FROM A MOUNTAIN STREAM

Just viewing youtubes of vacation spots can prompt unexpected trains of thought. Last week looking at videos of Norway’s fjords, I was reminded of a poem of the young Goethe called Mohomets Gesang ( Mohammed’s Song) which after years I looked up. I was aware that Goethe, Germany’s “prince of poets”, was a Free Mason. Parts of the chaotic, undramatic Part Two of the Faust drama can hardly be understood without assuming certain Masonic and alchemical interests in the author. But beyond this, was the great Goethe privately a Muslim?

 Ostensibly the Gesang is about a mountain stream which becomes a river to the sea. When it was included in my degree in its German section it was not explained what the poem was about. It anyway seemed self-explanatory. It was an early Sturm und Drang phase nature poem, and so its enigmatic title could be ignored as one of the poet’s flourishes.  Today I find rather more explanation including that the poem was intended to preface an abandoned play. But now with so many Muslims migrating to Europe, especially Germany, some work of Muslim reclamation of German culture is in progress  and where better to start than Goethe?.

The poem, early translated into Persian in recognition of its likely meaning,  is now said to be about the growth and triumph of Islam http://www.themodernreligion.com/convert/convert_goethe.htm  (A translation is here shorturl.at/cKLU1)  One can remain sceptical about the supposed emphasis. With the poem containing statements like, “ Behold its youth was nourished /by good spirits/ among the cliffs in the bushes” this hardly seems in symbolic harmony with the religion’s early history and Koranic claims that Islam’s founder was suddenly addressed by the angel Gabriel.
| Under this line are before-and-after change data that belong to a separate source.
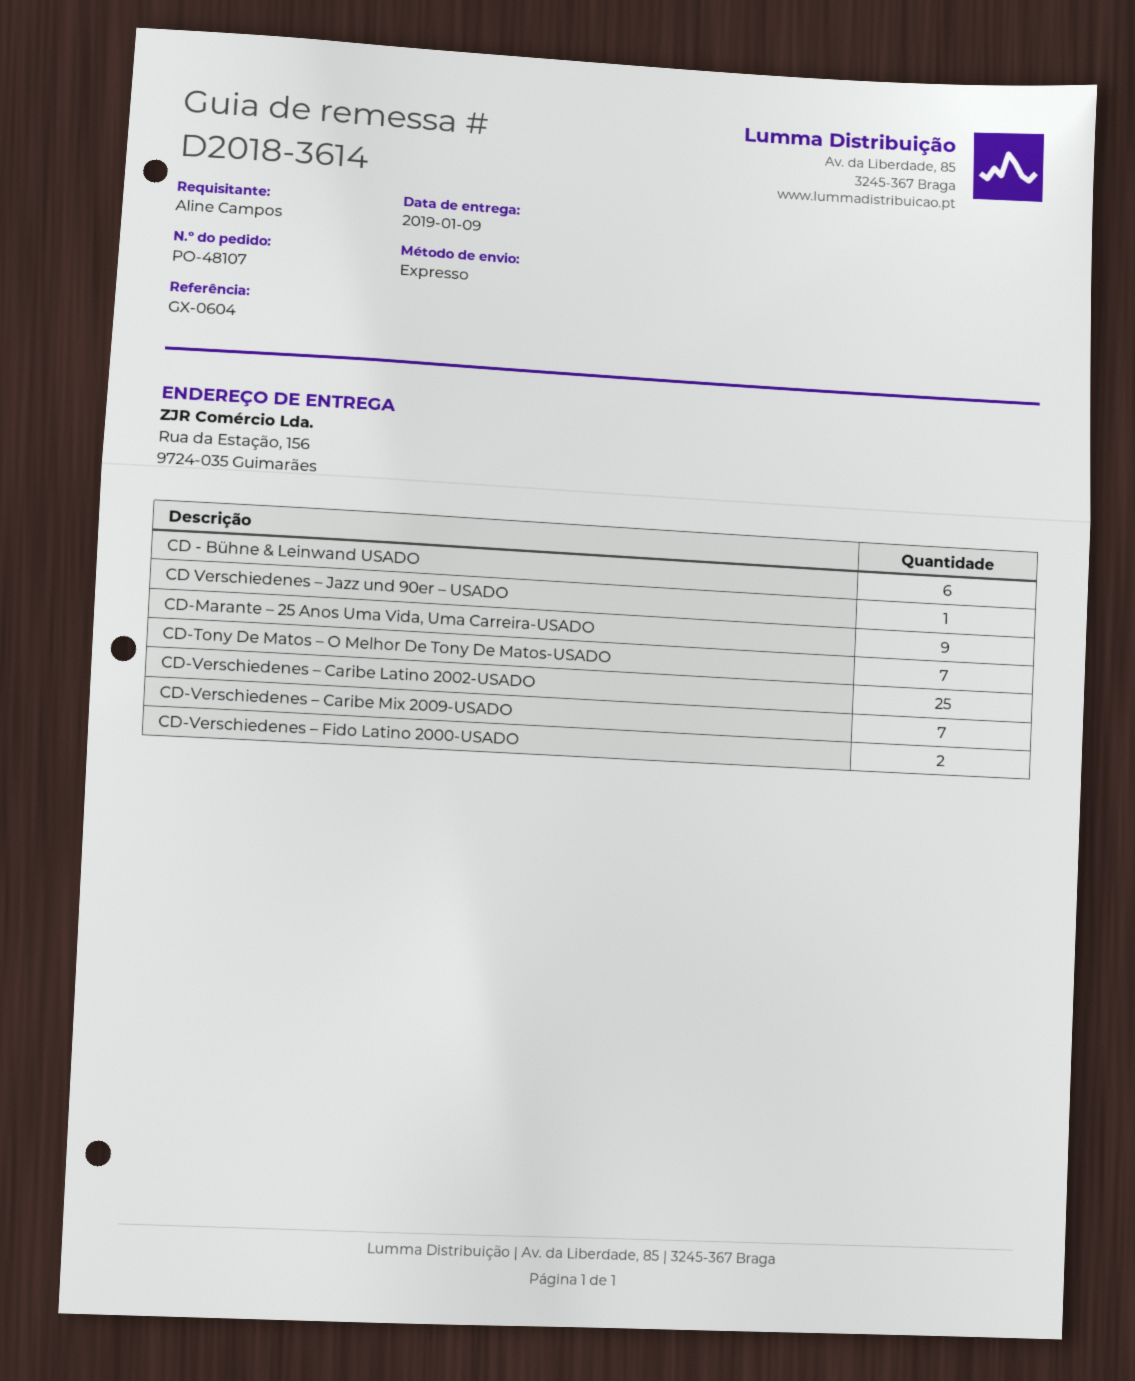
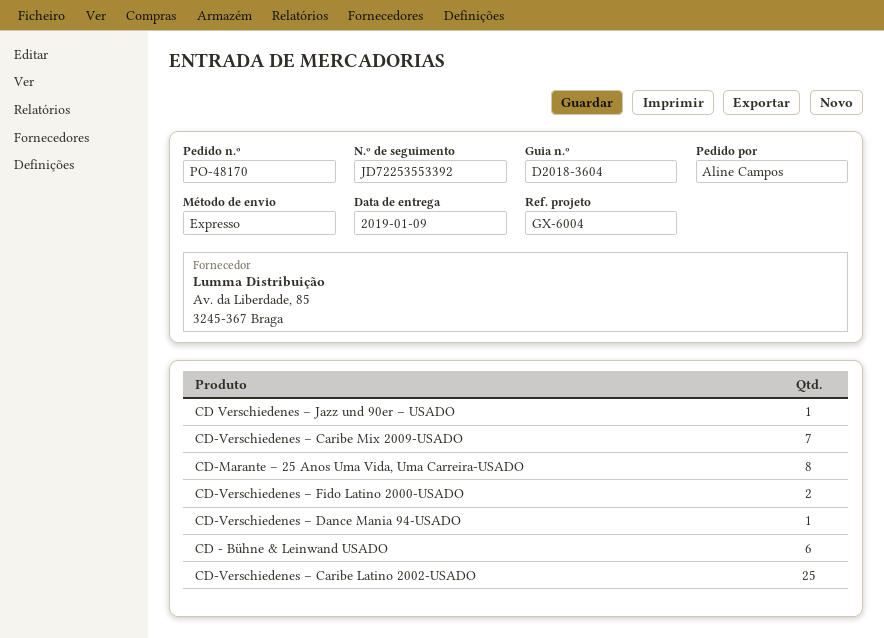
order number: PO-48107 -> PO-48170
delivery note number: D2018-3614 -> D2018-3604
reference: GX-0604 -> GX-6004
CD-Marante – 25 Anos Uma Vida, Uma Carreira-USADO: 9 -> 8
CD-Tony De Matos – O Melhor De Tony De Matos-USADO: 7 -> none
CD-Verschiedenes – Dance Mania 94-USADO: none -> 1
What is more certain is that almost from the outset when Goethe wanted to pursue “oriental” studies rather than the law expected of him, the poet had a serious, ongoing fascination with Islam, with translations of the Koran and Persian culture. To the extent Goethe would like to have drunk wine with the Persian poet, Hafiz, plainly he would never have made any orthodox Muslim, but he could have been one in his way. Admitting to find the Koran at first repulsive, he  gradually recognized a sublimity impelling reverence.[See box quotation below]

Ideas of the faith inhabit pages of the late written East-West Divan collection which, despite touches of Zen-like emphasis on living in the present, is less about the Asian East than the Arabic Middle East. It is even rather remarkable that the bias of this and other texts has remained so little known, or if known under-emphasized, and that the same Goethe who disapproved early romantic era literature’s identification of German traditions with Christianity, would somehow finish virtually appropriated by that religion and/or Enlightenment ideals. But then, helping this situation there would be censorship of the full Romische Elegien This was chiefly for the sexual content, but the collection also included some hate Christ verses.

Goethe was himself something of a Faust with a dark, or at least very strange side. This manifested, not least towards women like his mother whom he refused to have mentioned in his presence and from whom he snatched a fur coat off her back on a snowy day!

NO RELIGIOUS VACUUM

Religious beliefs precede and determine many other beliefs. Secular Humanists keen to be rid of western Christian influence and privileges have yet to recognize  quite what the results of their campaigns might be – not secularism, not atheism, but adoption of other belief systems only half understood.  In this  they are not unlike the  radically individualistic Goethe who could employ the concept of Submission (Islam means submission) without acknowledging  all that might be entailed whether for individual liberty  or the treatment of “infidels”. Such would not correspond to typical Enlightenment era ideals the poet otherwise welcomed.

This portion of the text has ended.